Recovering from robots.txt error
-
Hello,
A client of mine is going through a bit of a crisis. A developer (at their end) added Disallow: / to the robots.txt file. Luckily the SEOMoz crawl ran a couple of days after this happened and alerted me to the error. The robots.txt file was quickly updated but the client has found the vast majority of their rankings have gone.
It took a further 5 days for GWMT to file that the robots.txt file had been updated and since then we have "Fetched as Google" and "Submitted URL and linked pages" in GWMT.
In GWMT it is still showing that that vast majority of pages are blocked in the "Blocked URLs" section, although the robots.txt file below it is now ok.
I guess what I want to ask is:
- What else is there that we can do to recover these rankings quickly?
- What time scales can we expect for recovery?
- More importantly has anyone had any experience with this sort of situation and is full recovery normal?
Thanks in advance!
-
Great info Rikki
thats goid news!
-
Hi Antonio,
I would take a look at your entire site using
One of my very favorite tools this tool will crawl your site and tell you if you have no follow's or other issues that would cause Google bot have trouble indexing your site.
Simply put your sites URL in the box presented in the tool you can find in the link here
http://www.feedthebot.com/tools/spider/
Then use link 2
Displays amount of links (internal, external, nofollow, image, etc.) found on webpage.
http://www.feedthebot.com/tools/linkcount/
You can then see if there is a no follow that might be creating a real problem inside of a page using the two URLs you should be a will to get about of this.
Check this much of your site is you possibly can with this as it will show you A lot of information that would be very relevant as to if your site can be crawled correctly or not
This third tool Will show you if your robots.txt file is still blocking all or part of your website the nice thing about this tool is is is built to make her about star text files however if you simply put your URL in the top and hit the upload button it will pull your robots.txt file this is very helpful when making comparisons between changes that have been made or you wish to make
http://www.internetmarketingninjas.com/seo-tools/robots-txt-generator/
Two check out your robot.txt file against what could be something blocking it I think that will
http://moz.com/blog/interactive-guide-to-robots-txt
http://moz.com/learn/seo/robotstxt
http://tools.seobook.com/robots-txt/
http://yoast.com/x-robots-tag-play/
https://developers.google.com/webmasters/control-crawl-index/docs/robots_meta_tag?hl=de
http://www.searchenginejournal.com/x-robots-tag-simple-alternate-robots-txt-meta-tag/67138/
A citation that I hope will help you is the not too noticeable difference between allowing everything and not allowing everything simply having a / after disallow: Will tell Google that you do not want to be showing up in their search engine results
Simply put I have the information below websites by default are set up with
Allow: /
Example Robots.txt Format
Allow indexing of everything
User-agent: *
Disallow:
or
User-agent: *
Allow: /
Disallow indexing of everything
User-agent: *
Disallow: /Disallow indexing of a specific folder
User-agent: *
Disallow: /folder/Please remember there are multiple ways to block a website for instance
PHP-based websites are extremely popular and if you're using a WordPress or agenda for many other
header("X-Robots-Tag: noindex", true);
I want to remind you what Tom Roberts said in the first response about using Twitter I have quoted him here however you can read it at the top of the Page below the first question
The most frequently crawled domain on the web is Twitter.
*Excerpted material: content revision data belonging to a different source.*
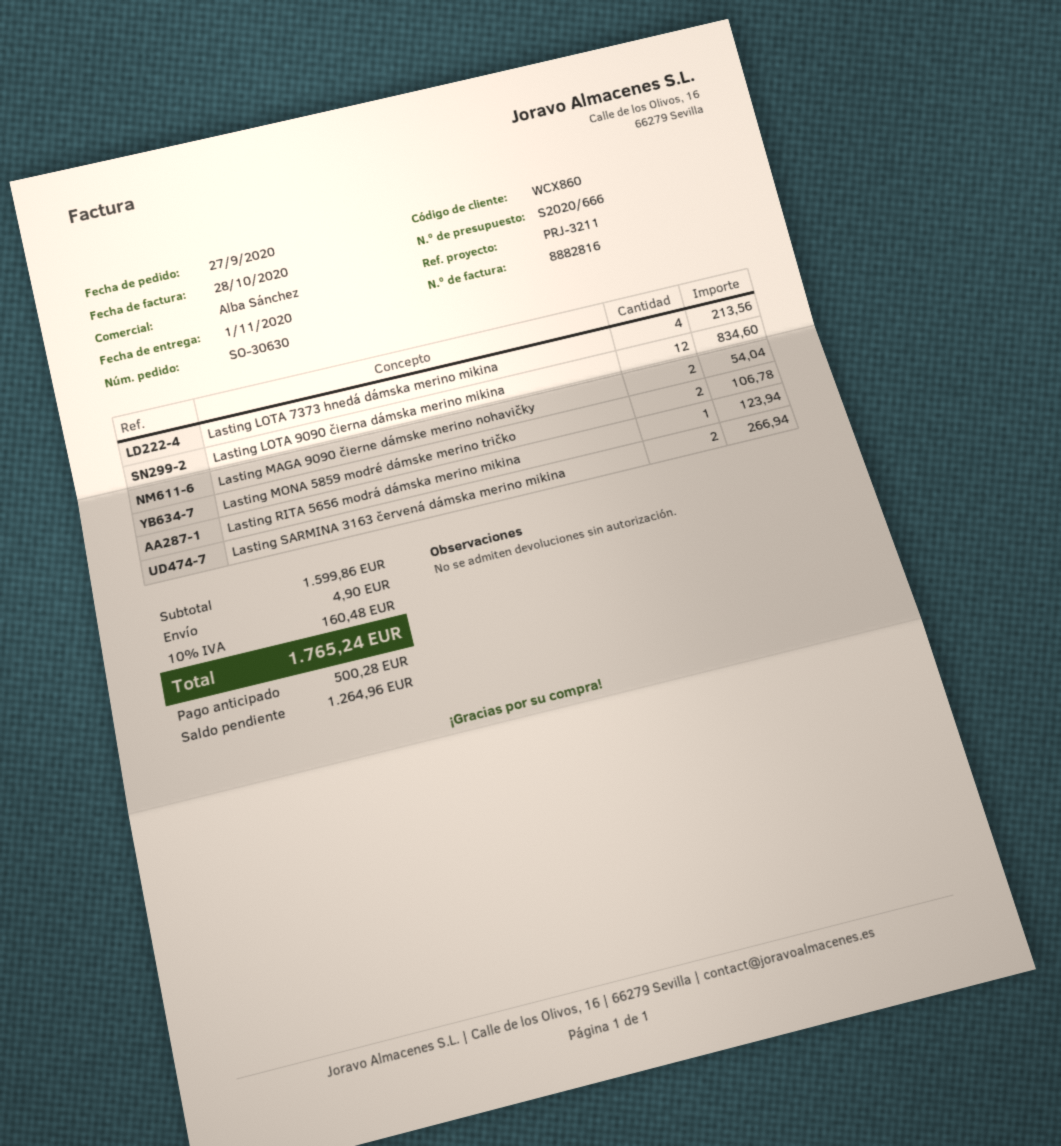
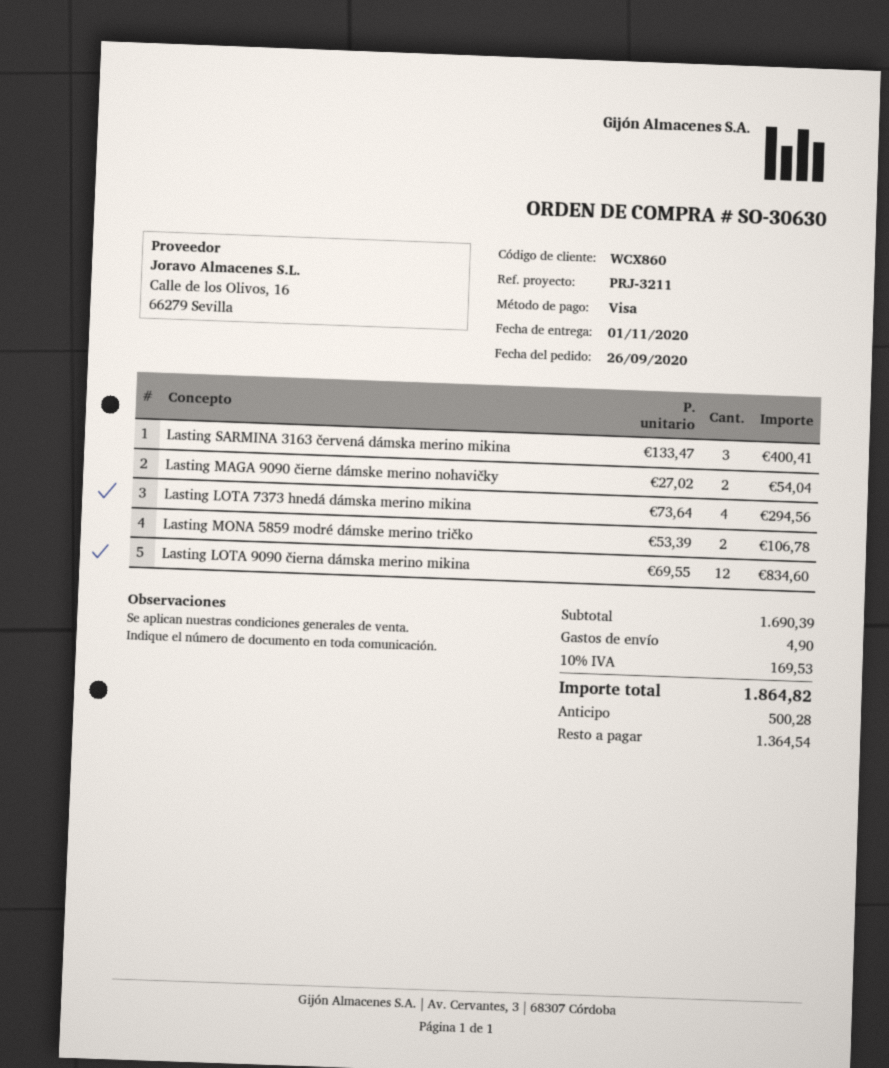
order date: 2020-09-27 -> 2020-09-26
Lasting LOTA 7373 hnedá dámska merino mikina: 4 for 213.56 -> 4 for 294.56
Lasting RITA 5656 modrá dámska merino mikina: 1 for 123.94 -> none
Lasting SARMINA 3163 červená dámska merino mikina: 2 for 266.94 -> 3 for 400.41
subtotal: 1599.86 -> 1690.39
tax: 10% = 160.48 -> 10% = 169.53
total: 1765.24 -> 1864.82
balance: 1264.96 -> 1364.54

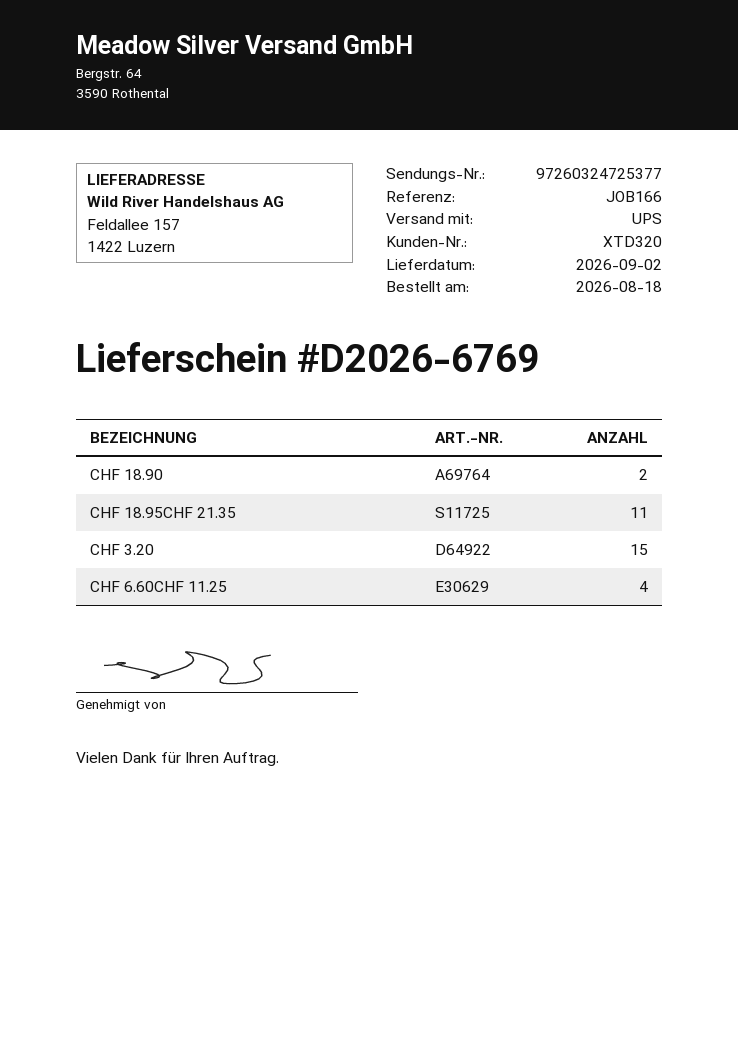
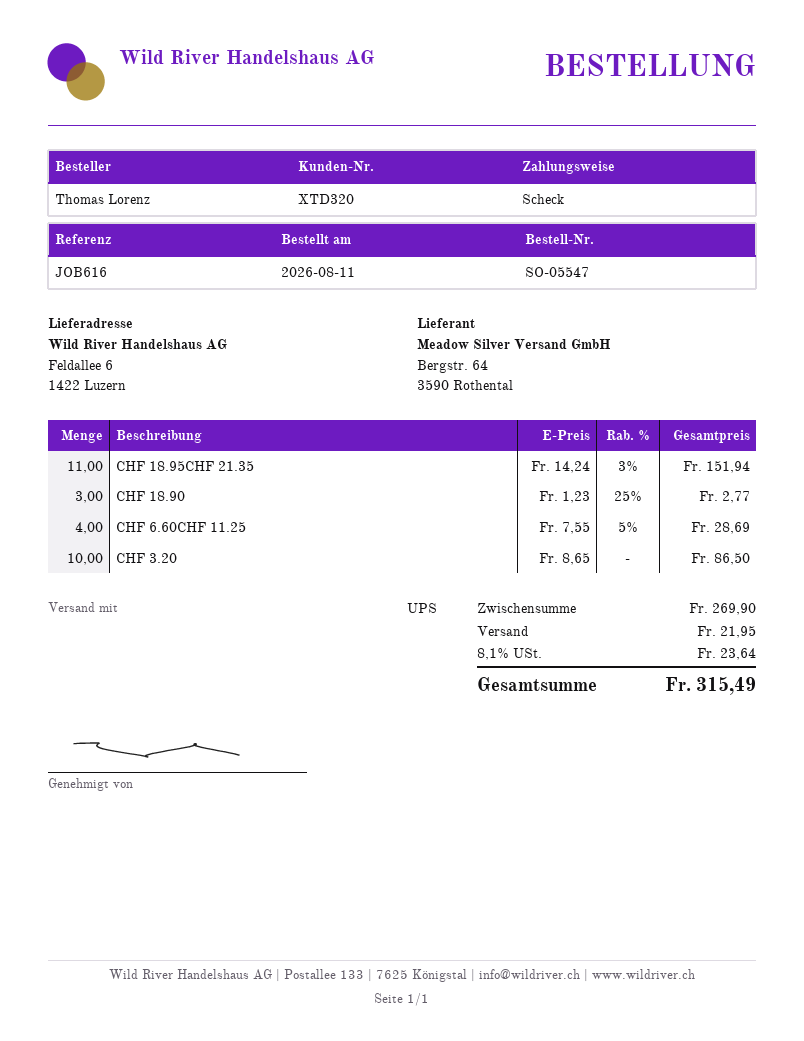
order date: 2026-08-18 -> 2026-08-11
reference: JOB166 -> JOB616
ship to: Feldallee 157, 1422 Luzern -> Feldallee 6, 1422 Luzern
CHF 18.90: 2 -> 3
CHF 3.20: 15 -> 10

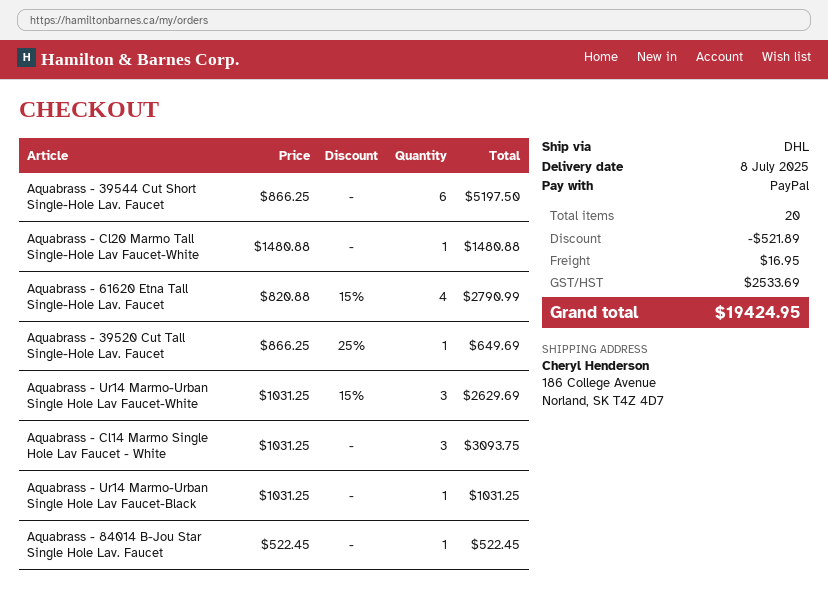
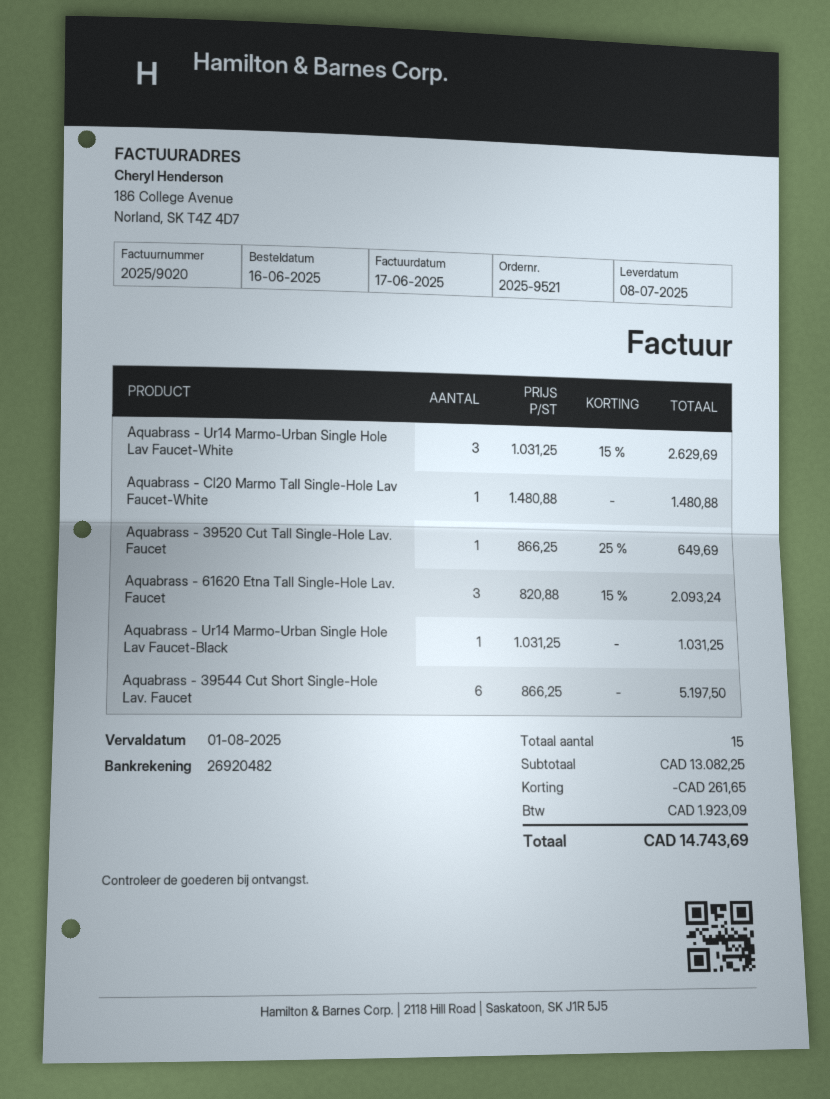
Aquabrass - 61620 Etna Tall Single-Hole Lav. Faucet: 4 x 820.88 - 15% = 2790.99 -> 3 x 820.88 - 15% = 2093.24
Aquabrass - Cl14 Marmo Single Hole Lav Faucet - White: 3 x 1031.25 = 3093.75 -> none
Aquabrass - 84014 B-Jou Star Single Hole Lav. Faucet: 1 x 522.45 = 522.45 -> none
total quantity: 20 -> 15
discount: 521.89 -> 261.65
shipping: 16.95 -> none
tax: 2533.69 -> 1923.09
total: 19424.95 -> 14743.69

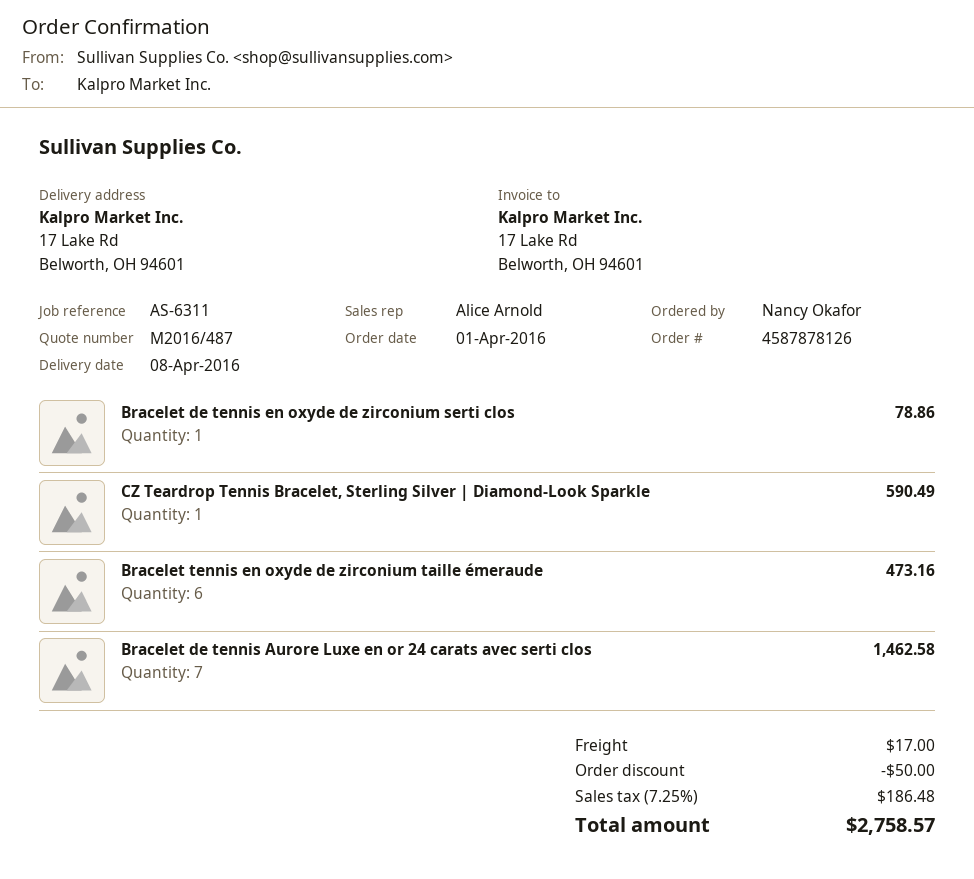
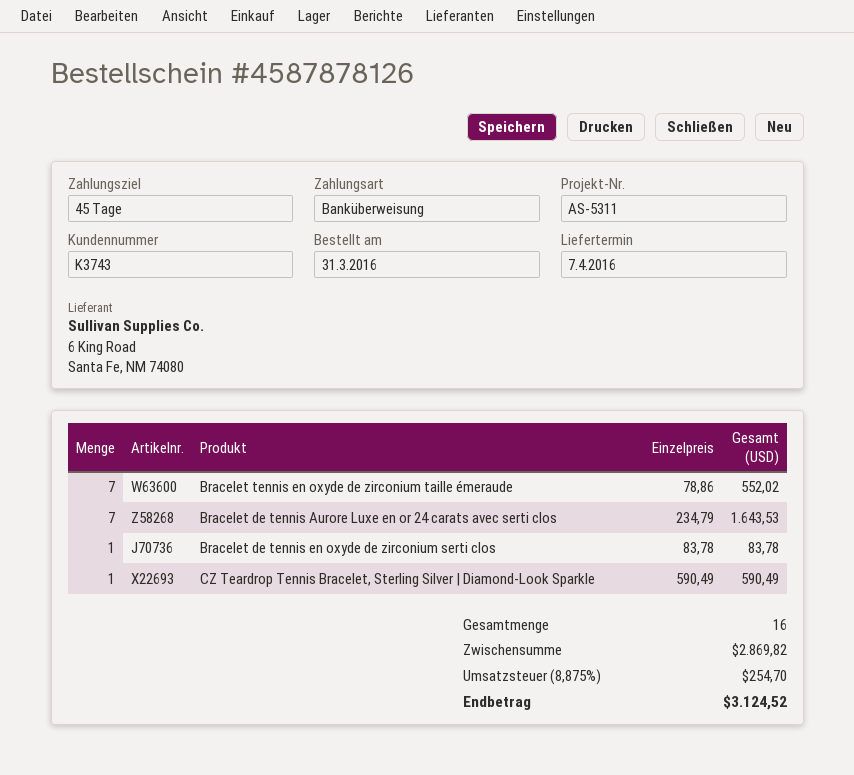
order date: 2016-04-01 -> 2016-03-31
delivery date: 2016-04-08 -> 2016-04-07
reference: AS-6311 -> AS-5311
Bracelet de tennis en oxyde de zirconium serti clos: 1 for 78.86 -> 1 for 83.78
Bracelet tennis en oxyde de zirconium taille émeraude: 6 for 473.16 -> 7 for 552.02
Bracelet de tennis Aurore Luxe en or 24 carats avec serti clos: 7 for 1462.58 -> 7 for 1643.53
discount: 50.00 -> none
shipping: 17.00 -> none
tax: 7.25% = 186.48 -> 8.875% = 254.70
total: 2758.57 -> 3124.52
If you could legitimately get your key URLs tweeted, either by yourselves or others, this may encourage the Google crawler to revisit the URLs, and consequently re index them. There won't be any harm SEO wise in sending tweets with your URLs, it's a quick and free method and so may be worth giving it a shot
Hope This Helps,
Thomas
-
Hi Antonio,
Sorry to hear you have had the same problem, due to our clients nature this error by the developer cost them a load of lost revenue.
In answer to your questions:
-
It took 19 days in total to recover
-
We took everyone's advice and implemented them but I am unsure what actually helped. I think working work GWMT is the best thing for it. Make sure you submit for a re-crawl as soon as possible and see what is still blocked
I know how scary the situation is but things will go back to normal. Its just a matter of playing the waiting game really, sorry I couldn't be of more help.
Rikki
-
-
Hi Rikki,
I know it's been some time since your post, however I just found it because a couple of weeks ago my developer did exactly the same.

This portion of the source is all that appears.